Pouco a pouco, as próprias pessoas foram roubando os cartazes, levando aquele homem para casa, sem darem tempo ao Governo de os tirar. Eu tenho sete, todos espalhados pela casa. Até agora não consigo perceber exactamente o que nos fez confiar tanto naquele homem… em si. – Renato encostou a cabeça às almofadas. – Mas agora percebo.

– Não diga isso.
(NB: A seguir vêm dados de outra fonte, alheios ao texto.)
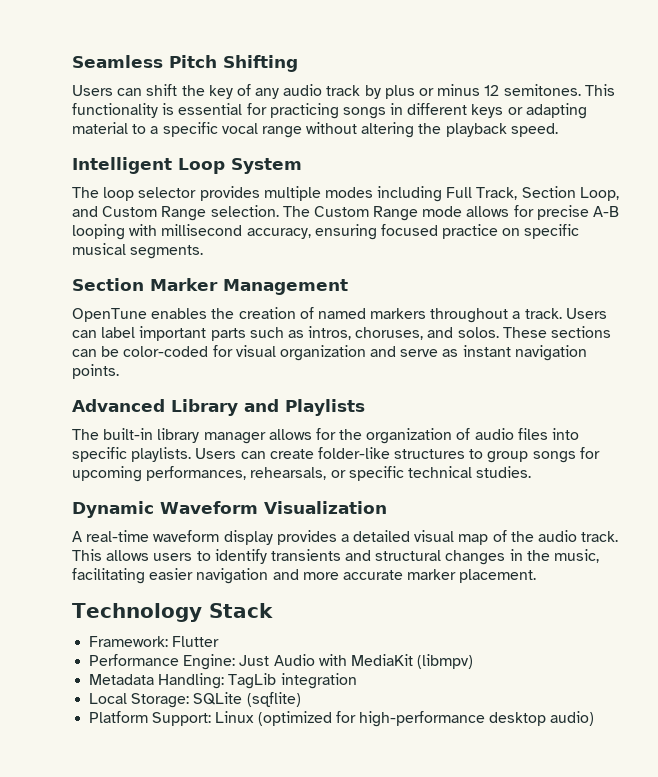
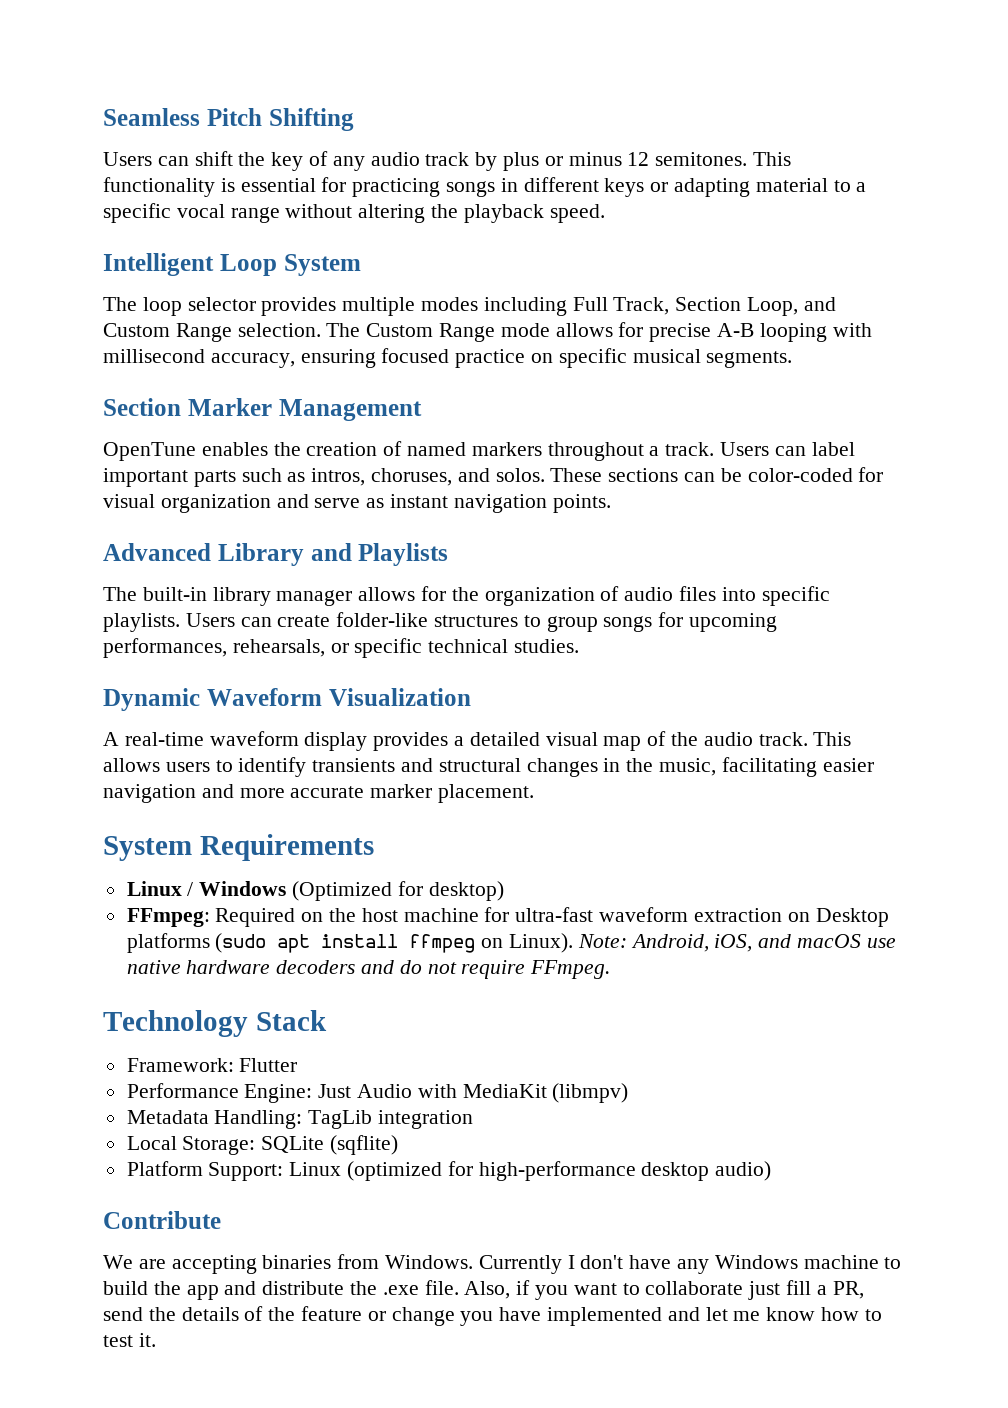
+ System Requirements
+ Linux / Windows (Optimized for desktop)
+ FFmpeg: Required on the host machine for ultra-fast waveform extraction on Desktop platforms (sudo apt install ffmpeg on Linux). Note: Android, iOS, and macOS use native hardware decoders and do not require FFmpeg.
+ Contribute
+ We are accepting binaries from Windows. Currently I don't have any Windows machine to build the app and distribute the .exe file. Also, if you want to collaborate just fill a PR, send the details of the feature or change you have implemented and let me know how to test it.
Você não me conhece…

– O que sei chega-me.

Aquela imagem sempre presente dizia-nos que alguém estava a preparar qualquer coisa e qualquer coisa de bom.

Uma manhã, quando saímos para trabalhar, não havia imagem nenhuma e acredito que todos nós percebemos, de imediato, que aquele era o dia certo.

E foi. As tropas estavam na rua e mandaram toda a gente para casa. Muitos não se conseguiram aperceber, com a pressa de se recolherem, mas alguns ainda viram que os tanques tinham a figura daquele homem pintada.

– Que loucura…

– Talvez, mas assim que se espalhou a palavra as pessoas perderam o medo. Ao jantar, a Revolução estava consumada.

Ao longo de todo aquele tempo, os revoltosos tinham minado algumas das bases do sistema e depois acabou por ser relativamente fácil chegar ao Presidente. Sem os seus principais apoios, ele não podia fazer nada.”